A les regarder converser sur les réseaux sociaux, on pourrait croire les adolescents délurés et impudiques, loin de se soucier d’avoir une relation amoureuse. Pourtant, une étude Ipsos pour la Fondation Pfizer, dévoilée en mai 2015, vient démonter ces clichés sur la jeune génération, âgée de 15 à 18 ans : 91% estiment que ce n’est pas le sexe qui est important, mais « le fait d’aimer et d’être aimé ».

Une première fois souvent guidée par « l’amour »

Et si le désir est la raison principale qui a poussé ces jeunes à avoir un premier rapport sexuel pour 95% d’entre eux, ils sont une très large majorité (83%) à être passé à l’acte parce qu’ils étaient « amoureux ». La première fois subie pour « ne pas être en retard par rapport aux amis » (14%), ou parce qu’ils étaient « dans un état second » (4%), reste finalement peu fréquente.

Autre enseignement rassurant, les adolescents sondés, dont les parents ont souvent connu l’arrivée du sida en France, sont majoritairement conscients des risques liés à la sexualité. Trois quarts d’entre eux citent les maladies sexuellement transmissibles comme étant le premier de ces risques, indique Le Parisien, et le port du préservatif est un acte « important » pour 65%.

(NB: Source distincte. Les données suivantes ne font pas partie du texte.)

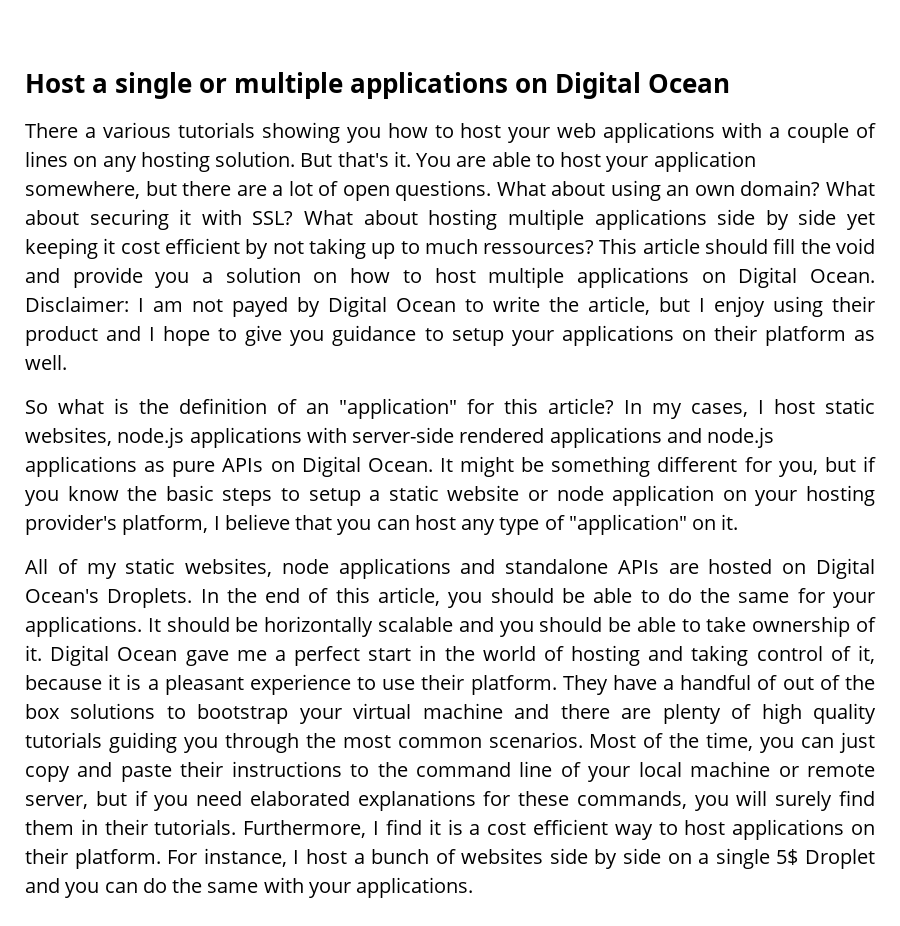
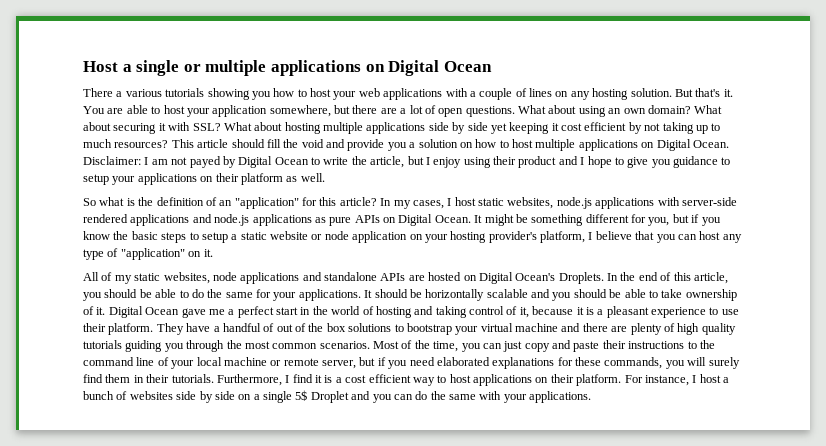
- What about hosting multiple applications side by side yet keeping it cost efficient by not taking up to much ressources?
+ What about hosting multiple applications side by side yet keeping it cost efficient by not taking up to much resources?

Loin du cliché des sextos à tout-va

Génération du tout-numérique, habituée à utiliser quotidiennement le web, les adolescents sondés restent toutefois relativement sages. Seuls 26% de ces jeunes ont déjà regardé des films X, quand plus de la moitié des adultes également sondés pensent qu’ils en sont des consommateurs réguliers. Quelque 22% ont déjà expédié des « sextos », des textos coquins, et seuls 6% ont envoyé des photos ou des vidéos sexy d’eux, alors que 30% des parents pensent qu’ils l’ont déjà fait.

Pour le pédopsychiatre Philippe Jeammet, président de la Fondation Pfizer, ces résultats illustrent « le décalage entre l’imaginaire des parents et la réalité des adolescents », explique-t-il au Parisien. « Il est normal qu’ils s’inquiètent, mais il ne faut pas diaboliser à outrance. Juste en parler, dédramatiser, et aider les jeunes à conjurer les risques ». D’autant que 52% admettent vouloir s’informer auprès… de leurs parents.